## Your goal
What is needed is a verbatim copy of the data, minus the pictures.

--- START ---

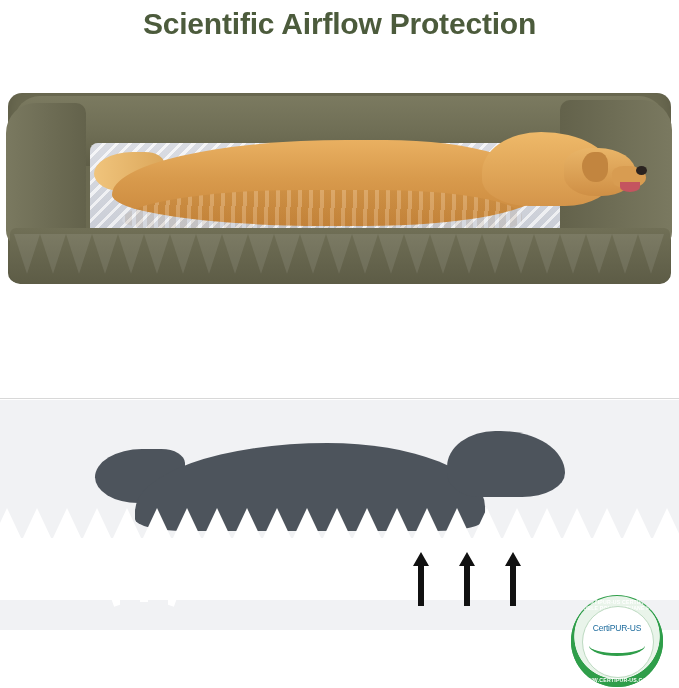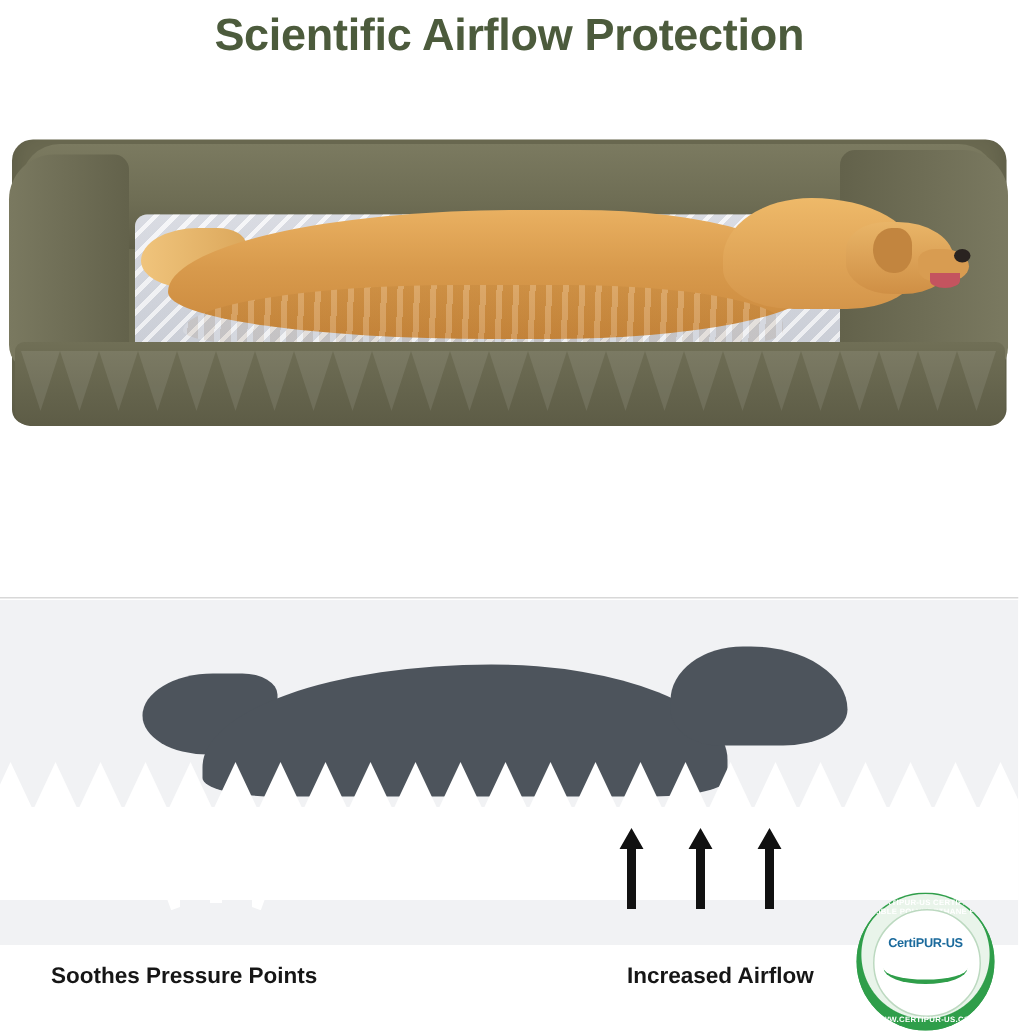--- a/index.html
+++ b/index.html
@@ -338,7 +338,7 @@
     left: 0; right: 0; top: 28px;
     text-align: center;
     font-size: 8.5px;
-    font-weight: bold;
+    font-weight: normal;
     color: #1b6a9c;
     letter-spacing: -0.2px;
   }

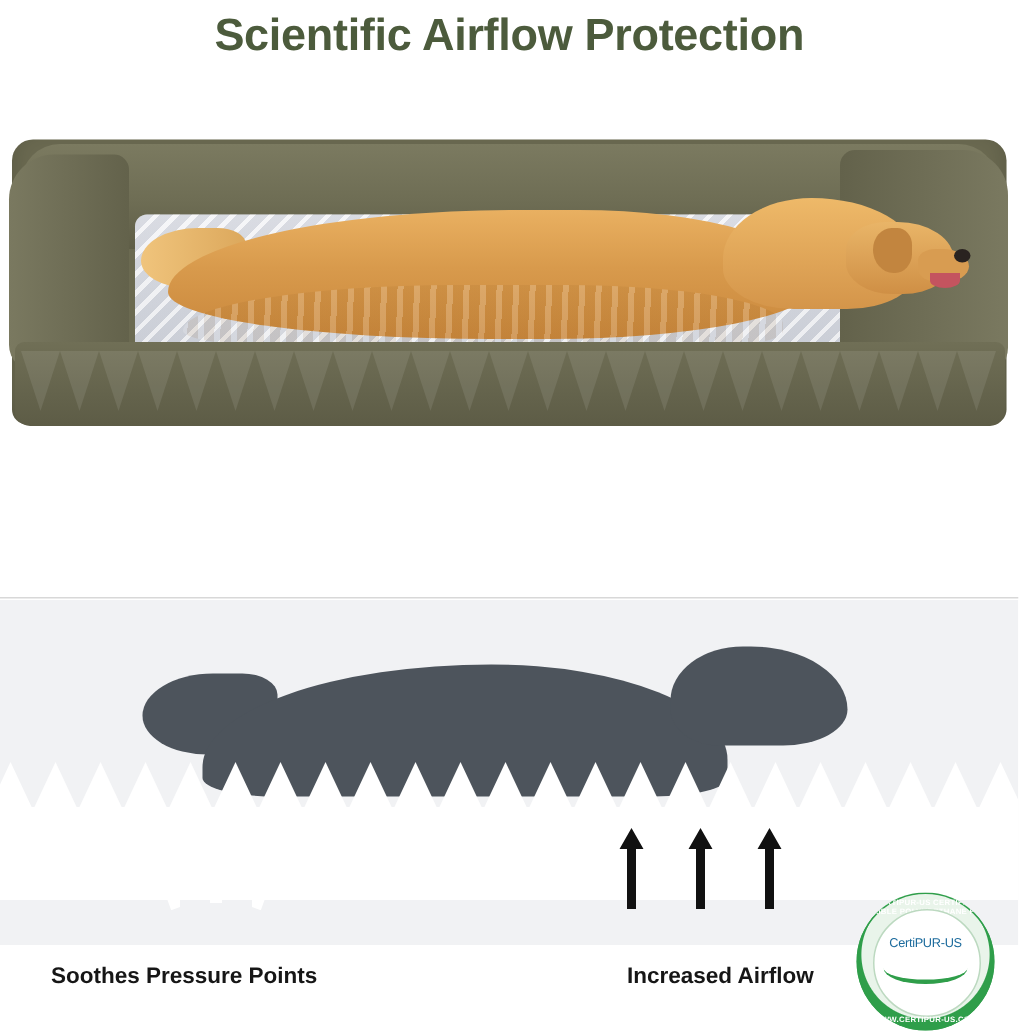--- a/index.html
+++ b/index.html
@@ -492,7 +492,6 @@
     <path d="M9 0 L17 14 L12 14 L12 54 L6 54 L6 14 L1 14 Z" fill="#111111"></path>
   </svg>
 
-  <div class="lbl lbl-press">Soothes Pressure Points</div>
   <div class="lbl lbl-air">Increased Airflow</div>
 
   <div class="badge">

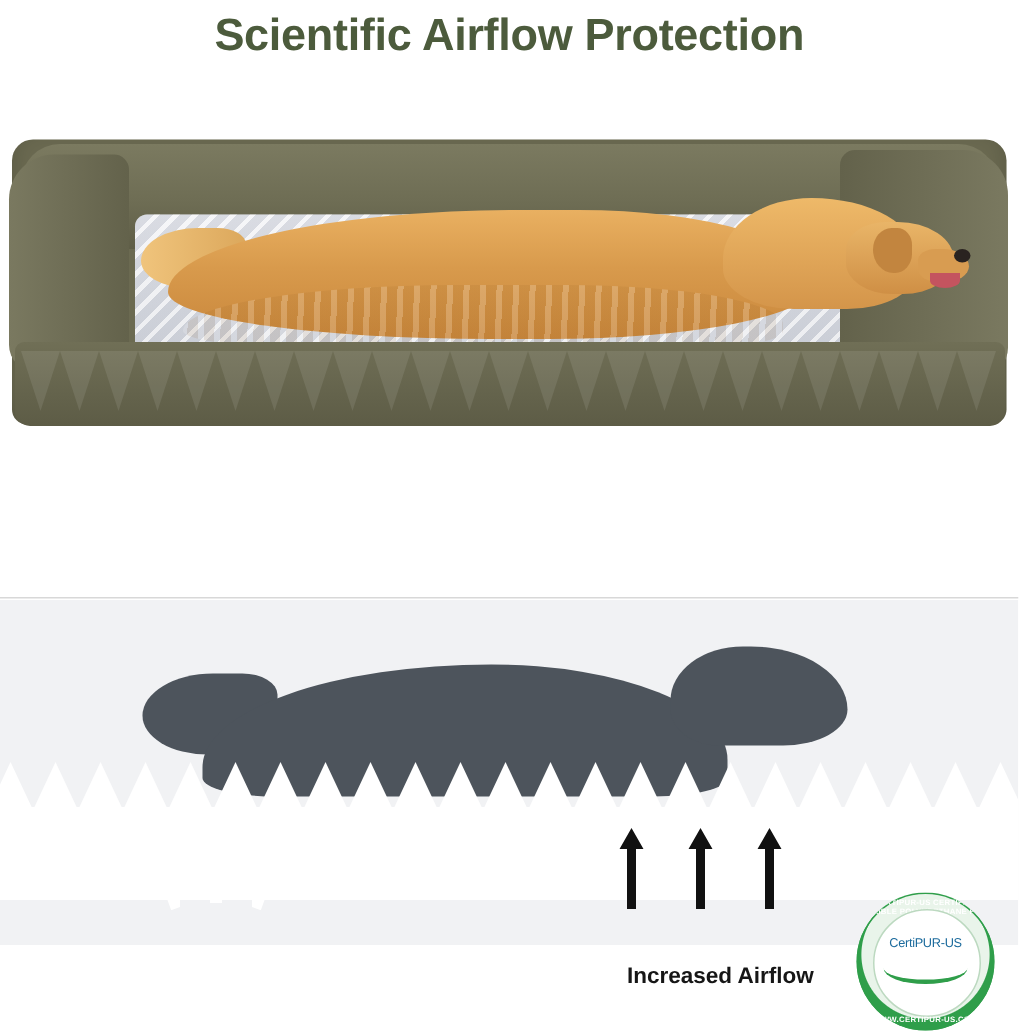--- a/index.html
+++ b/index.html
@@ -492,7 +492,6 @@
     <path d="M9 0 L17 14 L12 14 L12 54 L6 54 L6 14 L1 14 Z" fill="#111111"></path>
   </svg>
 
-  <div class="lbl lbl-air">Increased Airflow</div>
 
   <div class="badge">
     <div class="badge-top-text">CERTIPUR-US CERTIFIED FLEXIBLE POLYURETHANE FOAM</div>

--- END ---

## Result for this task
--- a/index.html
+++ b/index.html
@@ -338,7 +338,7 @@
     left: 0; right: 0; top: 28px;
     text-align: center;
     font-size: 8.5px;
-    font-weight: bold;
+    font-weight: normal;
     color: #1b6a9c;
     letter-spacing: -0.2px;
   }

--- a/index.html
+++ b/index.html
@@ -492,7 +492,6 @@
     <path d="M9 0 L17 14 L12 14 L12 54 L6 54 L6 14 L1 14 Z" fill="#111111"></path>
   </svg>
 
-  <div class="lbl lbl-press">Soothes Pressure Points</div>
   <div class="lbl lbl-air">Increased Airflow</div>
 
   <div class="badge">

--- a/index.html
+++ b/index.html
@@ -492,7 +492,6 @@
     <path d="M9 0 L17 14 L12 14 L12 54 L6 54 L6 14 L1 14 Z" fill="#111111"></path>
   </svg>
 
-  <div class="lbl lbl-air">Increased Airflow</div>
 
   <div class="badge">
     <div class="badge-top-text">CERTIPUR-US CERTIFIED FLEXIBLE POLYURETHANE FOAM</div>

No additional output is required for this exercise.